Required work
Your task is to gather the lines below that hold the string "background".

[Web document revisions]
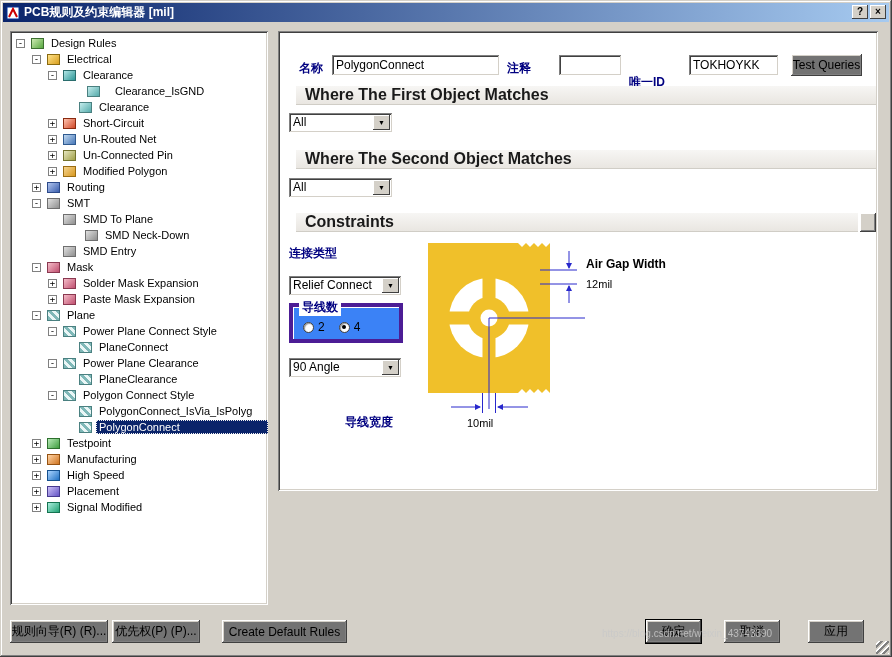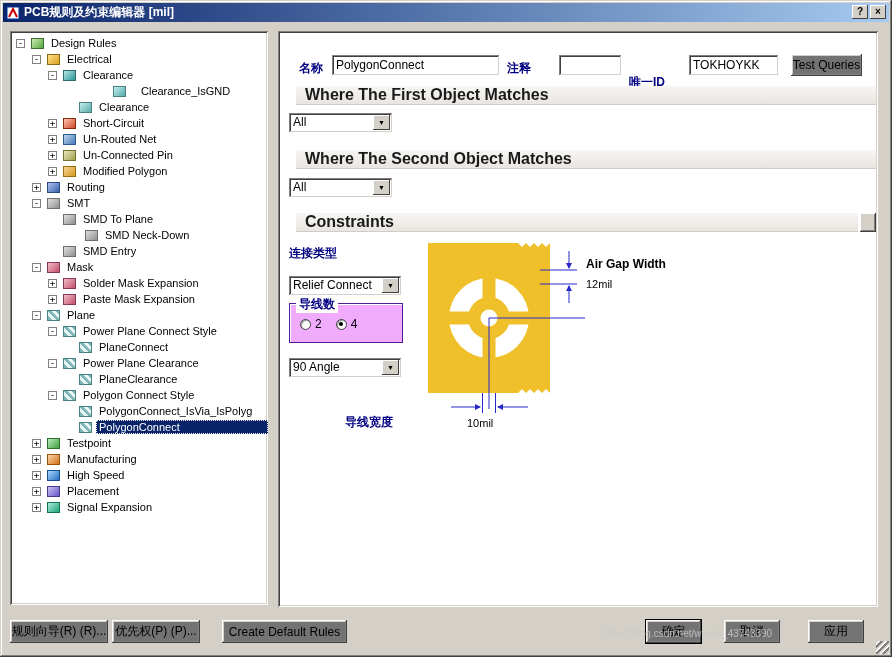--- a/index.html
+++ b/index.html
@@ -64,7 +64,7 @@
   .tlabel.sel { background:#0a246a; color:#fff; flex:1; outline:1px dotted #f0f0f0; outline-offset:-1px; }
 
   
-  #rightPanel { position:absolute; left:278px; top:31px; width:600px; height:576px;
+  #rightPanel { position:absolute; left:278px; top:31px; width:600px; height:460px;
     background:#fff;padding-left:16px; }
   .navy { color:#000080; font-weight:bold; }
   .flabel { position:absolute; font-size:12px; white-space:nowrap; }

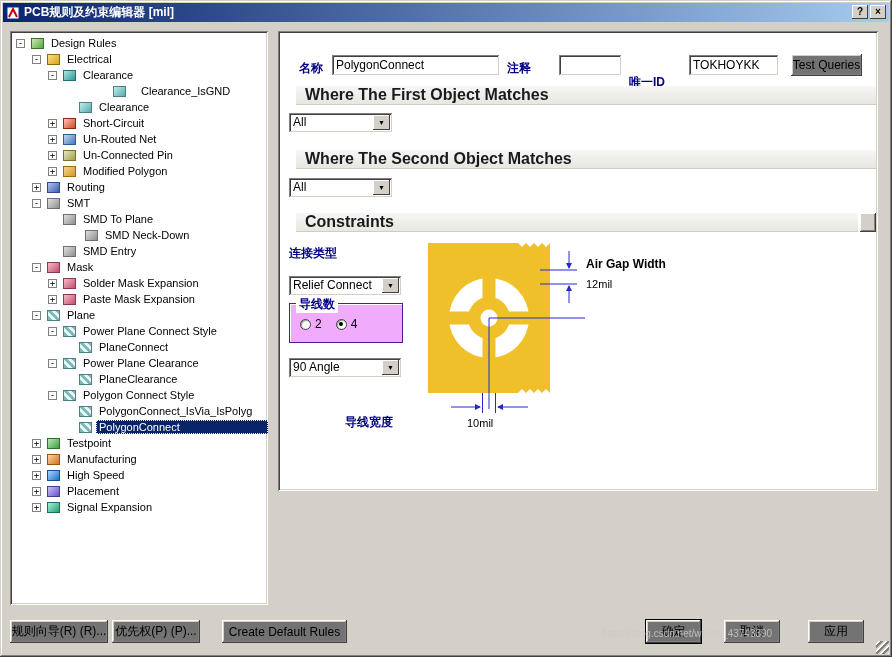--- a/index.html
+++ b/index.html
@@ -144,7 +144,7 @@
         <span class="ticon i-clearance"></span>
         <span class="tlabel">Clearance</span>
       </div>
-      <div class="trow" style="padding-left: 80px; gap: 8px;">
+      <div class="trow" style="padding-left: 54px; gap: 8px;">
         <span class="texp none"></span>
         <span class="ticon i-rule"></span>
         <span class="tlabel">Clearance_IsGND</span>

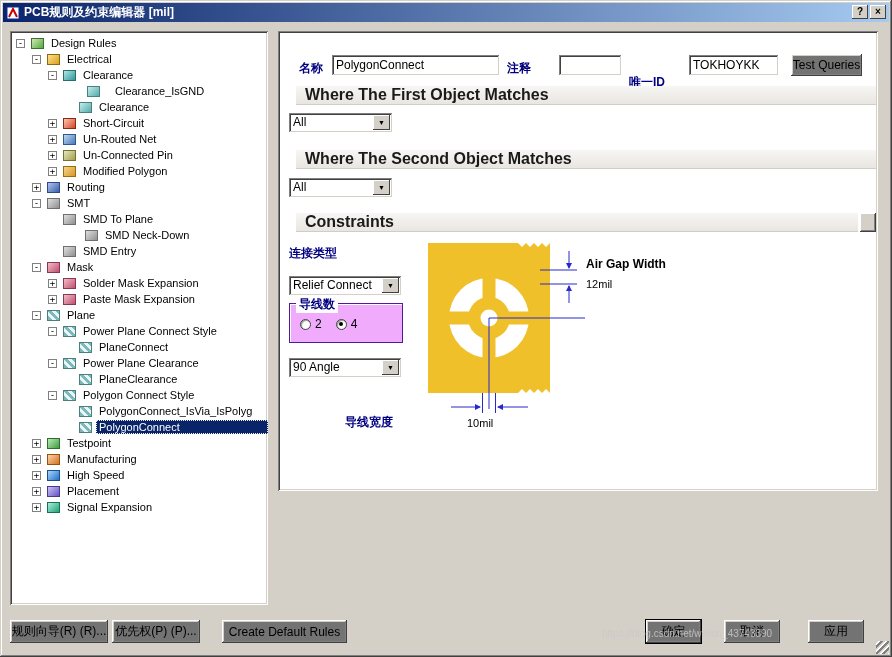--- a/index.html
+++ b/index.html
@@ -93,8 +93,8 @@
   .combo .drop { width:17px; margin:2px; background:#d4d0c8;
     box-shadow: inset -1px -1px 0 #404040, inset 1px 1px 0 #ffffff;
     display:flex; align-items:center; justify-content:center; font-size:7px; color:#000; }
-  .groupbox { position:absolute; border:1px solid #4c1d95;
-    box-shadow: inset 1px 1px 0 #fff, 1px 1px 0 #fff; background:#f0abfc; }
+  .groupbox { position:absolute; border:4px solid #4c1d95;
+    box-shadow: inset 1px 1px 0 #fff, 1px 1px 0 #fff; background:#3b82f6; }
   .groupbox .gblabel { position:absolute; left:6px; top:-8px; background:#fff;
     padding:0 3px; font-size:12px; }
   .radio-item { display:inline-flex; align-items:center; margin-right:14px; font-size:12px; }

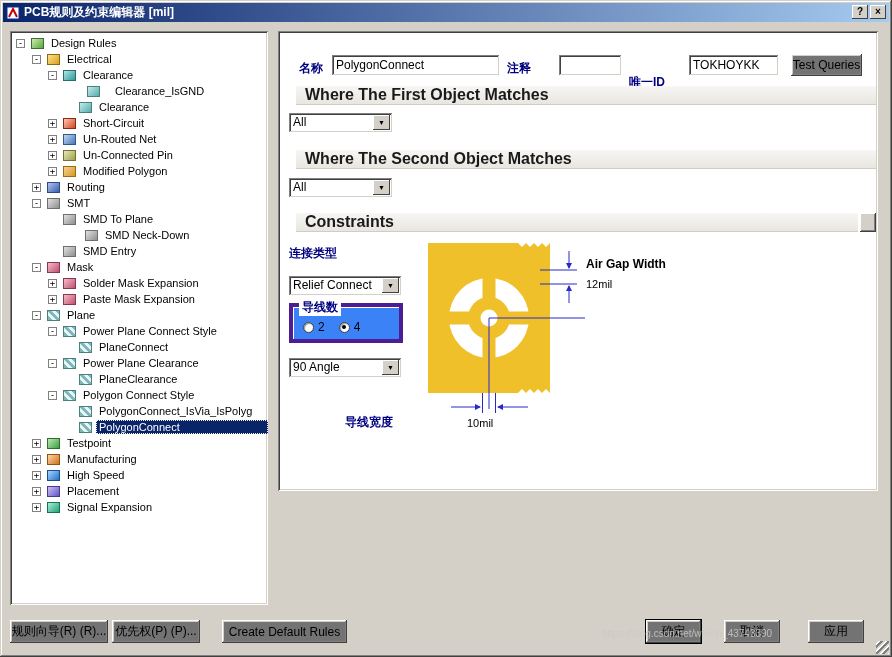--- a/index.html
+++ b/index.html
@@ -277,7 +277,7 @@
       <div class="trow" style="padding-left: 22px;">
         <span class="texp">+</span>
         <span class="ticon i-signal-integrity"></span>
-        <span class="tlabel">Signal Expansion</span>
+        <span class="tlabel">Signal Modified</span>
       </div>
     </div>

Result of the task
   .tlabel.sel { background:#0a246a; color:#fff; flex:1; outline:1px dotted #f0f0f0; outline-offset:-1px; }
     background:#fff;padding-left:16px; }
   .combo .drop { width:17px; margin:2px; background:#d4d0c8;
-    box-shadow: inset 1px 1px 0 #fff, 1px 1px 0 #fff; background:#f0abfc; }
+    box-shadow: inset 1px 1px 0 #fff, 1px 1px 0 #fff; background:#3b82f6; }
   .groupbox .gblabel { position:absolute; left:6px; top:-8px; background:#fff;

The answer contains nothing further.